The standards go to new heights

July 2023

Regulators have ‘set out flares’ signaling their expectations for meeting heightened standards and the supervision of risk management. So, what will this mean for banks?  What will their boards and managements need to focus on? How might they be constrained by the heightened standards and intensified supervision and examinations, or might they be able to use them as an advantage for growth?

The regulators’ focus on heightened standards spotlights:

  1. “Persistent weaknesses” – failure to correct deficiencies or meet supervisory expectations in a timely manner will drive exam intensity and possible ratings downgrades
  2. “Repeat offenders” - failure to make “sufficient” progress toward correcting deficiencies is an indicator of “persistent weakness”
  3. “Too big to manage” – when size and complexity give way to persistent/repeated weaknesses, simplification via divestiture is the regulators’ “big stick”

The signals are clear.  Heightened standards from the past are now front and center with a new complexion, expectations are rising, and patience is waning.  How will the industry respond?

1. “Persistent weaknesses” will drive exam intensity and possible ratings downgrades

What Are “Persistent Weaknesses”? The OCC states that “persistent weaknesses” may include:

  • “CAMELS” Composite or Management component ratings of 3 or worse, or three or more risk management assessments of “weak” or “insufficient quality” for more than three years
  • Failure by a bank to adopt, implement, and adhere to all the corrective actions required by a formal enforcement action in a timely manner
  • Multiple enforcement actions against a bank executed or outstanding during a three-year period.

Further, the OCC states that it may take additional and increasingly severe supervisory or enforcement action(s) when a bank exhibits “persistent weaknesses” or “continuing, recurring, or increasing deficiencies for a prolonged period.”

Source: OCC PPM 5310-3, Appendix C, May 2023 

Growing supervisory scrutiny of “persistent weaknesses” at banks is focusing on management, and in particular, their ability to adequately identify and mitigate risks as well as remediate supervisory concerns or identified deficiencies, MRAs, or enforcements in a timely manner. While guidance around supervisory examinations and ratings is established, mounting intensity around “weaknesses” in risk management and compliance, especially with regard to correcting deficiencies, could lead to more stringent evaluations and potential ratings downgrades.

Why it Matters

Regulators expect banks to correct identified deficiencies in a timely manner. Boards are expected to ensure compliance with enforcement actions within required timeframes by:

  • Holding management accountable for the firm’s deficiencies.
  • Directing management to develop and implement corrective actions.
  • Approving necessary changes to the firm’s policies, processes, procedures, and controls.
  • Establishing processes to monitor progress and verify and validate the effectiveness of management’s corrective actions.

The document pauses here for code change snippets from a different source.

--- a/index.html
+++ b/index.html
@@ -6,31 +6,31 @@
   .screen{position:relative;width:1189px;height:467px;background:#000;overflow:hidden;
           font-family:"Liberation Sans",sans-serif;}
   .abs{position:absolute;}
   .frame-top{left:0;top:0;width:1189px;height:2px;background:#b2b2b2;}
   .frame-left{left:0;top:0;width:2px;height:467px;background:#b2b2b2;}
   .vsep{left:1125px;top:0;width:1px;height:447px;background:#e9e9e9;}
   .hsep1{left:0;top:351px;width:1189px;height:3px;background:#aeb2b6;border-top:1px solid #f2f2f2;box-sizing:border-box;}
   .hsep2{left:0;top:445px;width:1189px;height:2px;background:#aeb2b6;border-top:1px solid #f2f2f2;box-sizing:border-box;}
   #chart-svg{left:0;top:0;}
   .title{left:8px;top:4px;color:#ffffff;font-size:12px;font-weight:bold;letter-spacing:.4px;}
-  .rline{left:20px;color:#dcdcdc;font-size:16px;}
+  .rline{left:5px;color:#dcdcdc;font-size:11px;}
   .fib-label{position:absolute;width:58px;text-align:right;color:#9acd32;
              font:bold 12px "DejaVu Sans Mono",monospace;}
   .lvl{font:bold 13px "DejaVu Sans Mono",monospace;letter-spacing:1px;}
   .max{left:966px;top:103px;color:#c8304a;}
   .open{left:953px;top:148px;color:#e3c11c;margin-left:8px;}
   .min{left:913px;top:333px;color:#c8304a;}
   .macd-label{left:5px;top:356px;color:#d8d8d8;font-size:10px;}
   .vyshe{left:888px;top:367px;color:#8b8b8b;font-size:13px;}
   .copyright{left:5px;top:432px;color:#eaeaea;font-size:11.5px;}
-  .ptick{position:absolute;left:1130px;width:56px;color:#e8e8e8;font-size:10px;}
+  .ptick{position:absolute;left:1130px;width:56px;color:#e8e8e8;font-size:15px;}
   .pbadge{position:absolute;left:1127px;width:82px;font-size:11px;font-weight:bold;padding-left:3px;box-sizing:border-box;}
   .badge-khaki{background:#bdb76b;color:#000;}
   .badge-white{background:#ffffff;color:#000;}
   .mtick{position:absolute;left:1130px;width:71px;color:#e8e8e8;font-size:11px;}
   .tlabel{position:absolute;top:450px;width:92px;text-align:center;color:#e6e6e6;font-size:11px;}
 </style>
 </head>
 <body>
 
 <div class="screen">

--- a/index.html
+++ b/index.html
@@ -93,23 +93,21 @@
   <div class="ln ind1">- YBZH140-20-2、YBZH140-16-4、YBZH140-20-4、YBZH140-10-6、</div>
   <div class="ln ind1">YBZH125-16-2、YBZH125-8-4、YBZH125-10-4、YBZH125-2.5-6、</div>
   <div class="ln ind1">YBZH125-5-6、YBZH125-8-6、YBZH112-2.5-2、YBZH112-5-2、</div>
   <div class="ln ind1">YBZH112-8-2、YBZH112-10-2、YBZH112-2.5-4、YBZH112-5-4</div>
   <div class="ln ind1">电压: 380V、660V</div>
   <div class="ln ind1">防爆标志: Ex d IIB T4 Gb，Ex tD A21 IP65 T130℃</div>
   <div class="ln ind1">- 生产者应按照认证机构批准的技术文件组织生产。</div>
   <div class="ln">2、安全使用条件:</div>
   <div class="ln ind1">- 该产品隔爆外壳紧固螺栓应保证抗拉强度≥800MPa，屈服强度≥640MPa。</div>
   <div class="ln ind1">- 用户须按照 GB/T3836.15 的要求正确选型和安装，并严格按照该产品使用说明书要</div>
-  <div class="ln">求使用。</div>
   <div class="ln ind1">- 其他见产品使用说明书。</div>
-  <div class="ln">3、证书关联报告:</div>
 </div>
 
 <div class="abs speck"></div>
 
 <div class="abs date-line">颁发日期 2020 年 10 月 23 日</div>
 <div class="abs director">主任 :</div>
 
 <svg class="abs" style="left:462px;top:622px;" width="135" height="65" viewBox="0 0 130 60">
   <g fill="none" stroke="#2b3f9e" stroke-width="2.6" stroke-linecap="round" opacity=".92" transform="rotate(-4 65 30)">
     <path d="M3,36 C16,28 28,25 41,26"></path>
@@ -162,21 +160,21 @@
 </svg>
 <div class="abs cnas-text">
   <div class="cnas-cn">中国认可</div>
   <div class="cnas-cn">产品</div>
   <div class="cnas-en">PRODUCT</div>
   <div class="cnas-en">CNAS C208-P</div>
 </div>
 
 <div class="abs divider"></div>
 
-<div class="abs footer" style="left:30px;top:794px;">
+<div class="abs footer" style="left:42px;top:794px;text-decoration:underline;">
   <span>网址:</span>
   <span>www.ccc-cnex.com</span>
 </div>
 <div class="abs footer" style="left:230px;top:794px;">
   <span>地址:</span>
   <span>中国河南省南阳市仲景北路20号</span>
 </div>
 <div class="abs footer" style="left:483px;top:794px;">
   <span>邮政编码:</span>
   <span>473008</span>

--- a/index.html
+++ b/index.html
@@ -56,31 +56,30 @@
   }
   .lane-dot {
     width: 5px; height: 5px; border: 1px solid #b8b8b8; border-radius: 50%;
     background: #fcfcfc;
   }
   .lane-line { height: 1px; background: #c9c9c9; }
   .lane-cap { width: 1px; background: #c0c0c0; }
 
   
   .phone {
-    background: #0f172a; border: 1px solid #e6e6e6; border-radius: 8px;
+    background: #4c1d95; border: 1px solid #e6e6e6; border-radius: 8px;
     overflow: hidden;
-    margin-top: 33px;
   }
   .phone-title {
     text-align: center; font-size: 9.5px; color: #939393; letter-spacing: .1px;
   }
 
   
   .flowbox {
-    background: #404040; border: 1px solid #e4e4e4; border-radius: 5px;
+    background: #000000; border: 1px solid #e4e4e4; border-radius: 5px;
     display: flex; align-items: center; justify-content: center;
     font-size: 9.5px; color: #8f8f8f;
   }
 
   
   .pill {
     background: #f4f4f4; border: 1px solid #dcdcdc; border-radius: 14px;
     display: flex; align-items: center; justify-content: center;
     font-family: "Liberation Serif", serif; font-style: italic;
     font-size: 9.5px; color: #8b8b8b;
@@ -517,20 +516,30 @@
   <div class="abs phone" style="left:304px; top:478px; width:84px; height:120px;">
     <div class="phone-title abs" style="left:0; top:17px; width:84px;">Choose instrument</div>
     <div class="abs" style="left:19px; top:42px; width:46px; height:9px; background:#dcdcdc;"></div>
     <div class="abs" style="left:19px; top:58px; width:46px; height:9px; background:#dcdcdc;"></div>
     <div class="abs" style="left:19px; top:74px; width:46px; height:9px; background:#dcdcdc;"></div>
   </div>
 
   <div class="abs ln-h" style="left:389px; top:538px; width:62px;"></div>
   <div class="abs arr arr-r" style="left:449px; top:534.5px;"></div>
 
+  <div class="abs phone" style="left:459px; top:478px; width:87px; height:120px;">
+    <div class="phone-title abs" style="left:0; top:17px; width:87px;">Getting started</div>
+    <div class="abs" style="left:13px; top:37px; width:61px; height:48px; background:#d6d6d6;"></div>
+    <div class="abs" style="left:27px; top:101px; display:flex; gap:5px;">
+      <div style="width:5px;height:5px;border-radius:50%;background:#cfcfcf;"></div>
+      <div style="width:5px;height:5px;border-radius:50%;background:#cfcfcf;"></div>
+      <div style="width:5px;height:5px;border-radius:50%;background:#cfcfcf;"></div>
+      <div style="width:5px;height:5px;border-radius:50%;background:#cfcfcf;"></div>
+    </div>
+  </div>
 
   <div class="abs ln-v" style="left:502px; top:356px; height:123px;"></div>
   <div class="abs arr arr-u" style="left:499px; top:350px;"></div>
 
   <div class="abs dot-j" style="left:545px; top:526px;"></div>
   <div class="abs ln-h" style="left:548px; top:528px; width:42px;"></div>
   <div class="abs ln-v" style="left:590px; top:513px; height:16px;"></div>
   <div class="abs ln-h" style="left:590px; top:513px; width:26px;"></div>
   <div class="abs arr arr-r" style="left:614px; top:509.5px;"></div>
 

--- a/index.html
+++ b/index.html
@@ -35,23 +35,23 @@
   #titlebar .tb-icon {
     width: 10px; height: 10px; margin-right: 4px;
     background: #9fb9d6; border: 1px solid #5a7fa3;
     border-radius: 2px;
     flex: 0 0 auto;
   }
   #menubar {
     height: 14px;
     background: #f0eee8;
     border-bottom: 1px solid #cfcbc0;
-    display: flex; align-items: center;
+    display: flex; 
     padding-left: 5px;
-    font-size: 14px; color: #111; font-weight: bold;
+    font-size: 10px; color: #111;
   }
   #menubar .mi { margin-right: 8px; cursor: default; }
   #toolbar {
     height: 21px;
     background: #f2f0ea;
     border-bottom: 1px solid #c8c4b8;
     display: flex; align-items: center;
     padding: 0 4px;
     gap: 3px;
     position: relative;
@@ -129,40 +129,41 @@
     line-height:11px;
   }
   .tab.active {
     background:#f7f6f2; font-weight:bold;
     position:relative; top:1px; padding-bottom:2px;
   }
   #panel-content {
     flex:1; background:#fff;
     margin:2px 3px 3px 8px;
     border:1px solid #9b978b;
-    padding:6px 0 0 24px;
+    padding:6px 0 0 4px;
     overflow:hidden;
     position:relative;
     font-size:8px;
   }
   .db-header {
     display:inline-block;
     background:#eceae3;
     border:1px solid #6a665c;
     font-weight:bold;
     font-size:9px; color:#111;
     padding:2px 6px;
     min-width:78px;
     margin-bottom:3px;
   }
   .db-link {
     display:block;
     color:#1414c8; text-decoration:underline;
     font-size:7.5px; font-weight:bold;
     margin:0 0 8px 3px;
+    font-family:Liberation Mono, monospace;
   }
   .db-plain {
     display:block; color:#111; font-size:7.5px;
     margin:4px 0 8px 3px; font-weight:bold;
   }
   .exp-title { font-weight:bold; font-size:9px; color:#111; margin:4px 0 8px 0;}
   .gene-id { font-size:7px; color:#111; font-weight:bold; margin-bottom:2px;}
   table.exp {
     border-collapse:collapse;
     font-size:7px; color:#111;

When deficiencies are “continuing, recurring, or increasing for a prolonged period,” regulators may consider additional and increasingly severe action(s), such as assessing civil money penalties (CMPs) or other enforcement actions, including requirements for board oversight of enterprise-wide action plans for resolving the “persistent weaknesses”, restrictions on growth or business activities, or directives for specific actions such as making certain investments or additions to capital or liquidity.

If a firm continues to fail to correct its persistent weaknesses in response to enforcement actions or other measures, regulators will consider further action(s) to remediate the weaknesses, such as requiring the firm to simplify or reduce operations (e.g., reducing asset size, divesting of subsidiaries/business lines, exiting from market(s) of operation).

2. “Repeat offenders” increase ‘weakness risk’

“Repeat offenders” are companies (or their directors, employees, and affiliates) that engage in unsafe and unsound practices or exhibit deficiencies related to, or violations of, the law “over and over”. Examples may include violations of terms or conditions in formal court or agency orders, repeated violations of specific laws or regulations, and violations of law or regulations across different business lines with the same root cause.

Repeated failure to address deficiencies or correct violations heightens examiners’ concerns and may lead to additional scrutiny of management and compliance weaknesses.

While repeat offenses in all forms raises regulatory concerns, regulators evaluate the severity of the violations across a variety factors, including a company’s intent, continuation of offenses after notification, history of violations and tendency toward violations, the duration and frequency of violations prior to notification (i.e., pattern or practice), and loss or harm to consumers.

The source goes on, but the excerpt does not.